> _ACTION ITEM_
What needs reproducing is the run of lines in the data below starting at the line with "Beemster | population: 10,023 -> 10,025" and ending at the line with "filter: none -> population <= 25,453", both ends included. Copy it exactly, without pictures, and add nothing.

> _Records drawn from a dataset_
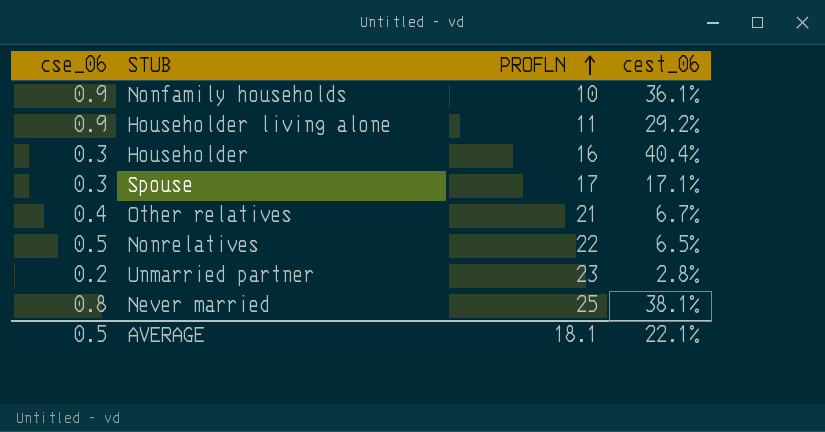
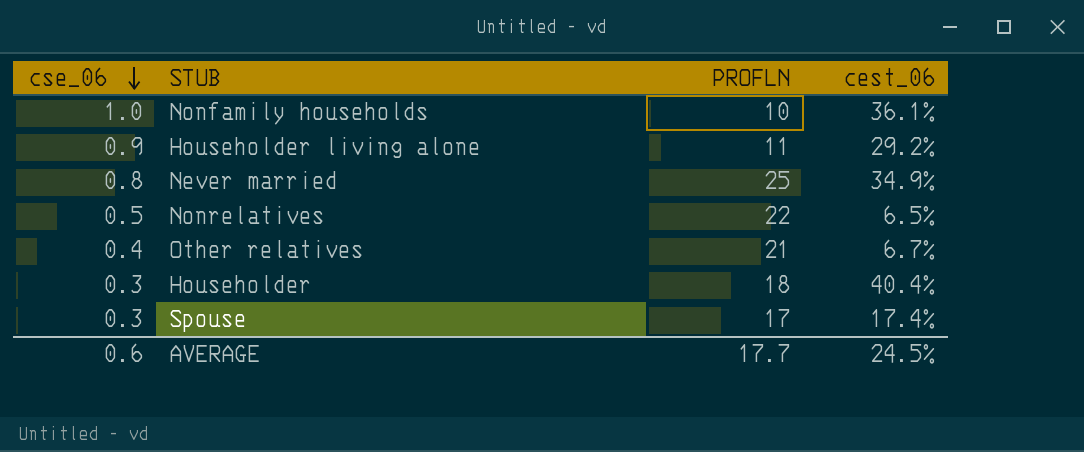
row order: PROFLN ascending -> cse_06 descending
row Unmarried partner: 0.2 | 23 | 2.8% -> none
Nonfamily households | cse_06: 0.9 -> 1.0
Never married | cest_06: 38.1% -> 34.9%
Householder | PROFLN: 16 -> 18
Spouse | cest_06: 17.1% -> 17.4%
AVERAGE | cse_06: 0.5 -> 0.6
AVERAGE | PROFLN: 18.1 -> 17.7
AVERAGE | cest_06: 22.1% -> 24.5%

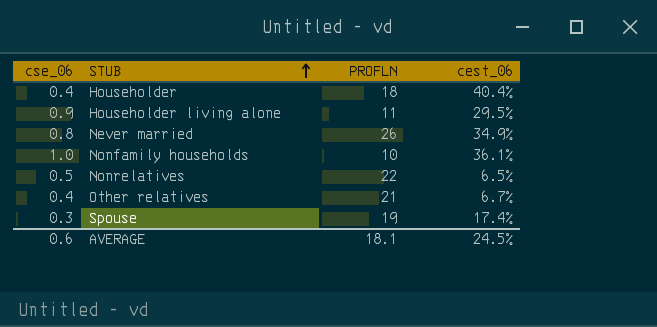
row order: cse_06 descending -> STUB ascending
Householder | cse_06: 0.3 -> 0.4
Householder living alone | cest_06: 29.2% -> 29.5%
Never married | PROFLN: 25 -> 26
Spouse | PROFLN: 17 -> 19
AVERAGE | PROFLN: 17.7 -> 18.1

...

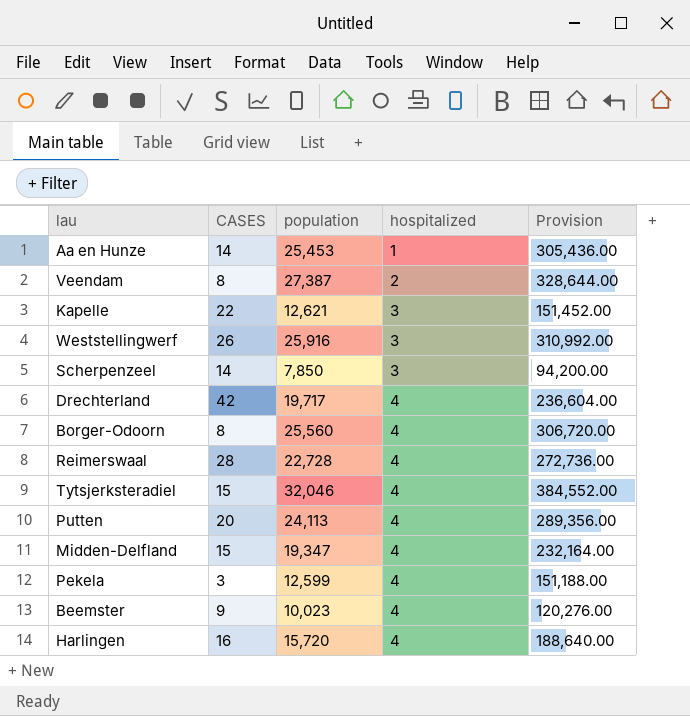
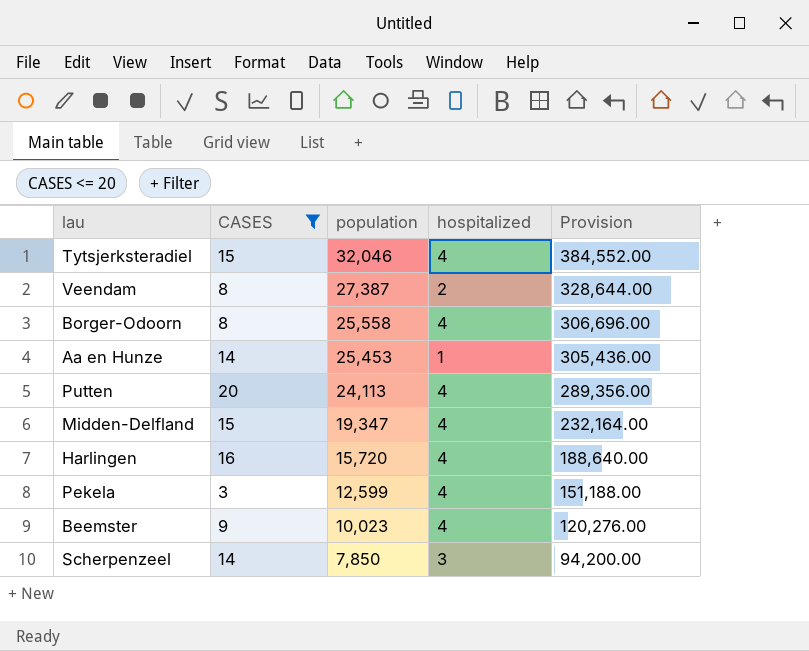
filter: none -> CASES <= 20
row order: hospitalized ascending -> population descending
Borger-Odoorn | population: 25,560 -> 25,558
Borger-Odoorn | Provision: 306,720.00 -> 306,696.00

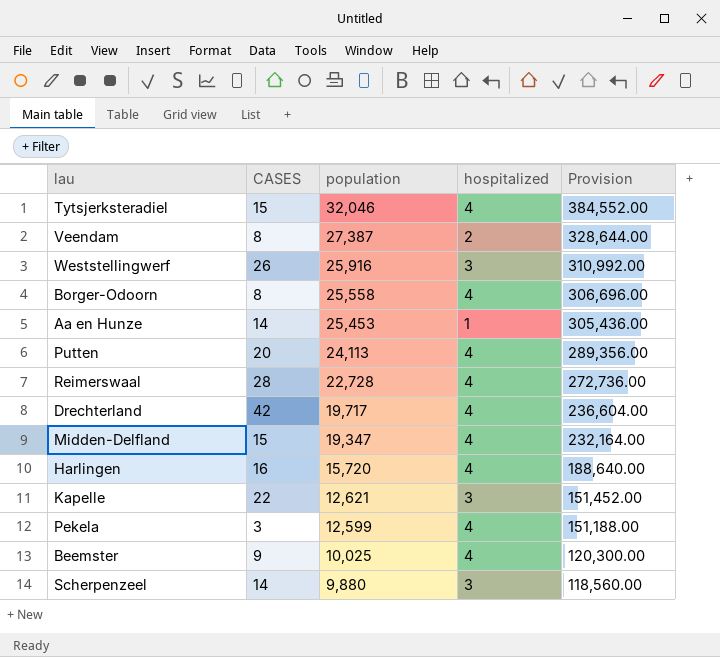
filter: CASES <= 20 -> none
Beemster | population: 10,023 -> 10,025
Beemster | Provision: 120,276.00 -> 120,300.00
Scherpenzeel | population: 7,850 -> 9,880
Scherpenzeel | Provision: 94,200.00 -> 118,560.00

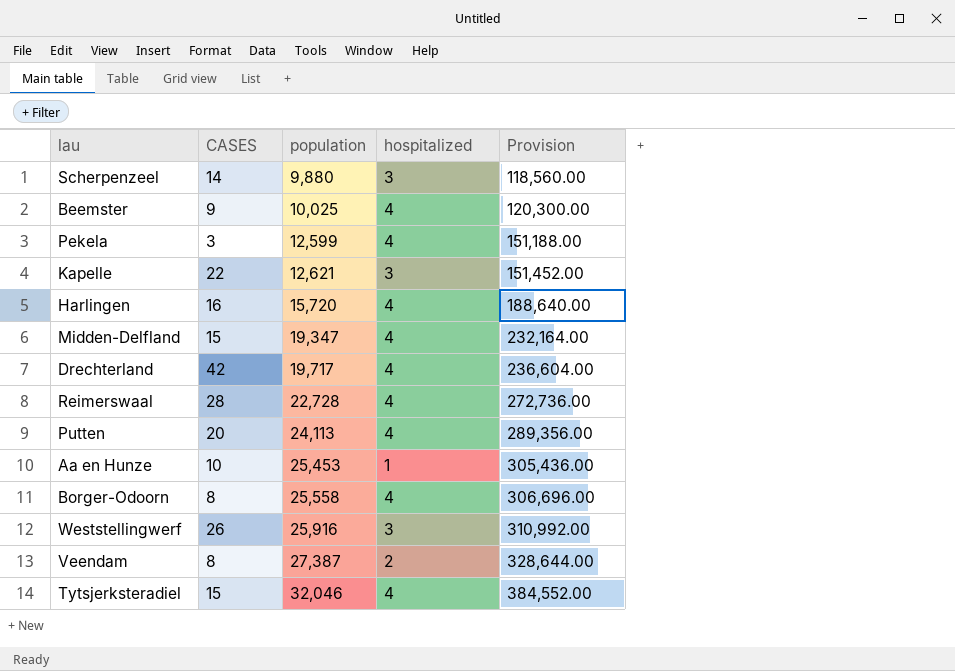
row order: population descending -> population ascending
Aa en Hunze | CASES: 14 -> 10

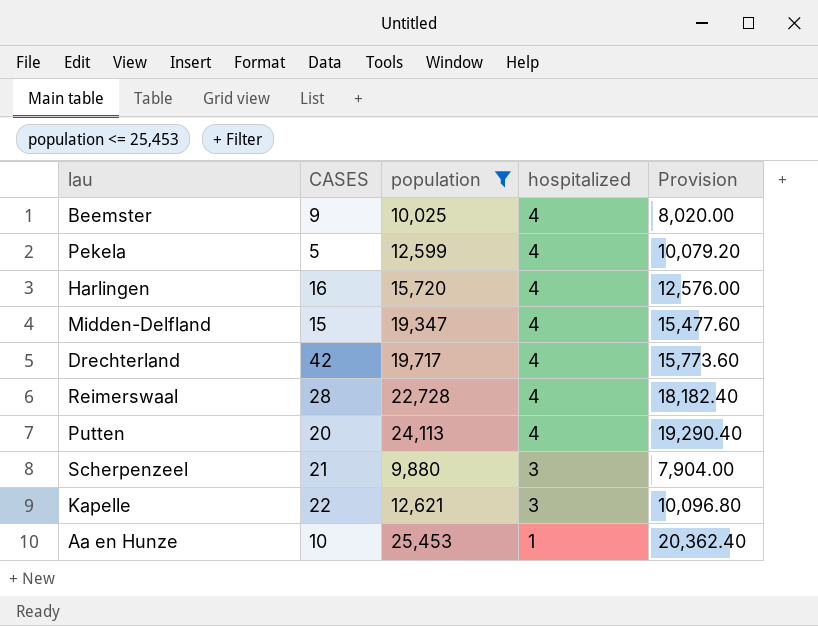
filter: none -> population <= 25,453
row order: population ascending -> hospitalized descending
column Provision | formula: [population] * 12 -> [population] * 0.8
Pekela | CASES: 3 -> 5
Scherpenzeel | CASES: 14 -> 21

> _OUTPUT FOR THIS EXERCISE_
Beemster | population: 10,023 -> 10,025
Beemster | Provision: 120,276.00 -> 120,300.00
Scherpenzeel | population: 7,850 -> 9,880
Scherpenzeel | Provision: 94,200.00 -> 118,560.00

row order: population descending -> population ascending
Aa en Hunze | CASES: 14 -> 10

filter: none -> population <= 25,453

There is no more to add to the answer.